The Academy of Saumur (Académie de Saumur) was a Huguenot university at Saumur in western France. It existed from 1593, when it was founded by Philippe de Mornay, until shortly after 1685, when Louis XIV decided on the revocation of the Edict of Nantes, ending the limited toleration of Protestantism in France.

==Amyraldism==

The Academy was the home of Amyraldism, an important strand of Protestant thought of the seventeenth century. Also called Saumurianism or hypothetical universalism, it was a moderate Calvinist movement, remaining within Calvinism.

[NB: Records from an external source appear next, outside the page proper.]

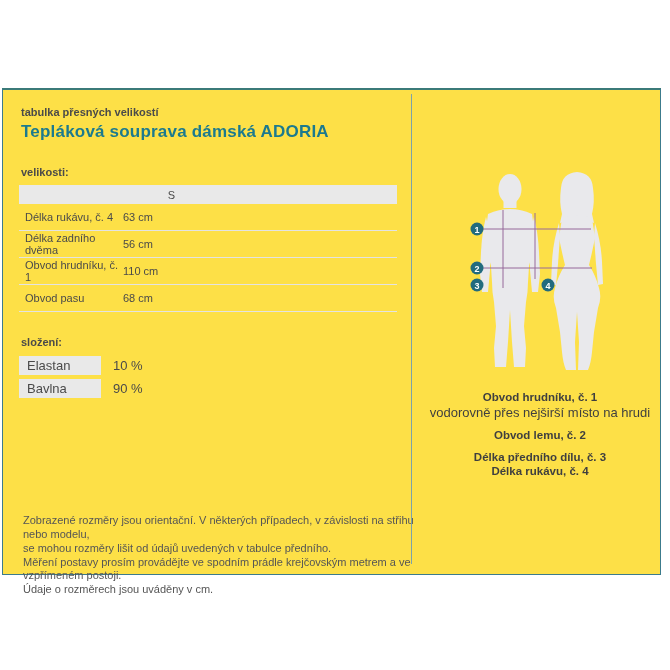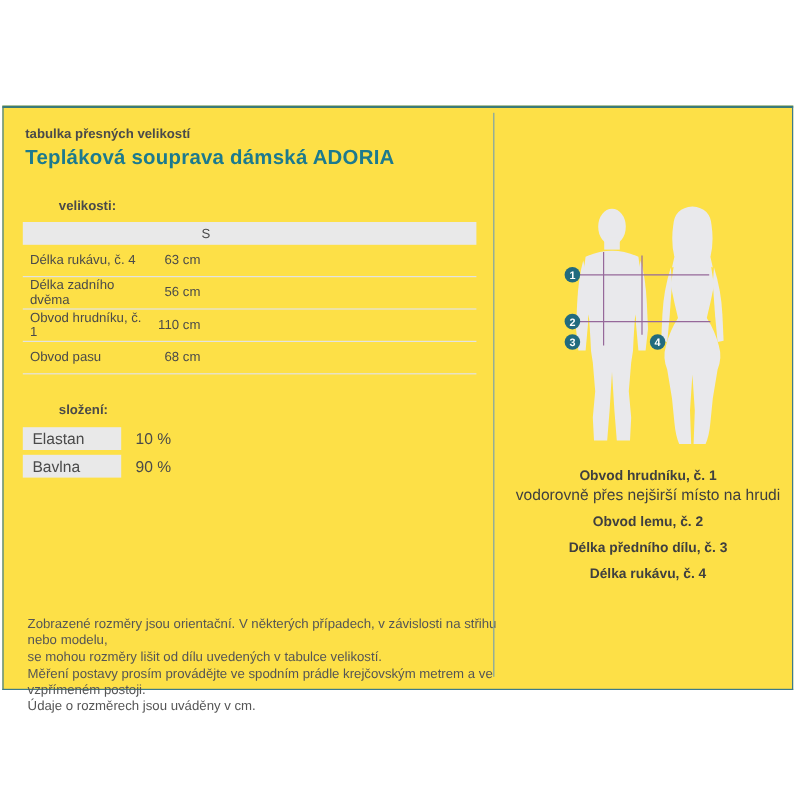--- a/index.html
+++ b/index.html
@@ -10,29 +10,29 @@
     position:absolute; left:2px; top:88px; width:659px; height:487px;
     background:#fde047;
     border:1px solid #3c7b8c; border-top:2px solid #3b7a78;
   }
 
   
   .left-panel { position:absolute; left:16px; top:0; width:382px; height:100%; }
 
   .eyebrow { position:absolute; top:16px; left:2px; font-size:11px; font-weight:bold; color:#4a4a4a; }
   .product-title { position:absolute; top:32px; left:2px; font-size:17px; font-weight:bold; color:#1c7a8e; letter-spacing:.2px; }
-  .section-heading { font-size:11px; font-weight:bold; color:#4a4a4a;margin-left:28px; }
+  .section-heading { font-size:11px; font-weight:bold; color:#4a4a4a; }
   .sizes-heading { position:absolute; top:76px; left:2px; }
 
   .size-table { position:absolute; top:95px; left:0; width:378px; font-size:11px; }
   .size-header { height:19px; background:#e9e9e9; display:flex; align-items:center; }
   .size-header .hdr-s { margin-left:110px; width:85px; text-align:center; color:#4a4a4a; }
   .size-row { height:27px; display:flex; align-items:center; border-bottom:1px solid #e3e3e3; }
   .size-row .row-label { padding-left:6px; width:104px; }
-  .size-row .row-value { width:44px; text-align:right; }
+  .size-row .row-value { width:44px; text-align:left; }
 
   .composition-heading { position:absolute; top:246px; left:2px; }
   .comp-table { position:absolute; top:266px; left:0; width:378px; font-size:13px; }
   .comp-row { height:19px; margin-bottom:4px; display:flex; }
   .comp-row .comp-label { width:82px; background:#e9e9e9; padding-left:8px; line-height:19px; }
   .comp-row .comp-value { margin-left:12px; line-height:19px; }
 
   .notes { position:absolute; top:424px; left:4px; width:392px; font-size:11px; color:#555; line-height:13.5px; }
   .notes div { margin-bottom:0.5px; }
 
@@ -44,21 +44,21 @@
   .intro { margin-top:15px; text-align:center; font-size:11px; line-height:15px; color:#4a4a4a; }
 
   .figure-wrap { position:absolute; left:30px; top:80px; width:220px; height:212px; }
 
   .legend { position:absolute; top:300px; left:0; width:100%; text-align:center; color:#3f3f3f; }
   .legend .lg-bold { font-size:11.5px; font-weight:bold; line-height:14px; }
   .legend .lg-reg  { font-size:13px; line-height:14px; }
   .legend .m1 { margin-bottom:2px; }
   .legend .m2 { margin-bottom:8px; }
   .legend .m3 { margin-bottom:8px; }
-  .legend .m4 { margin-bottom:8px; }
+  .legend .m4 { }
 </style>
 </head>
 <body>
 
 <div class="board">
 
   <div class="left-panel">
 
     <div class="eyebrow">tabulka přesných velikostí</div>
     <div class="product-title">Tepláková souprava dámská ADORIA</div>
@@ -94,21 +94,21 @@
         <div class="comp-value">10 %</div>
       </div>
       <div class="comp-row">
         <div class="comp-label">Bavlna</div>
         <div class="comp-value">90 %</div>
       </div>
     </div>
 
     <div class="notes">
       <div>Zobrazené rozměry jsou orientační. V některých případech, v závislosti na střihu nebo modelu,</div>
-      <div>se mohou rozměry lišit od dílu uvedených v tabulce velikostí.</div>
+      <div>se mohou rozměry lišit od údajů uvedených v tabulce předního.</div>
       <div>Měření postavy prosím provádějte ve spodním prádle krejčovským metrem a ve vzpřímeném postoji.</div>
       <div>Údaje o rozměrech jsou uváděny v cm.</div>
     </div>
   </div>
 
   <div class="v-divider"></div>
 
   <div class="right-panel">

The French theologians at Saumur, in the 17th century, taught also that Christ came into the world to do whatever was necessary for the salvation of men. But God, foreseeing that, if left to themselves, men would universally reject the offers of mercy, elected some to be the subjects of his saving grace by which they are brought to faith and repentance. According to this view of the plan of salvation, election is subordinate to redemption. God first redeems all and then elects some.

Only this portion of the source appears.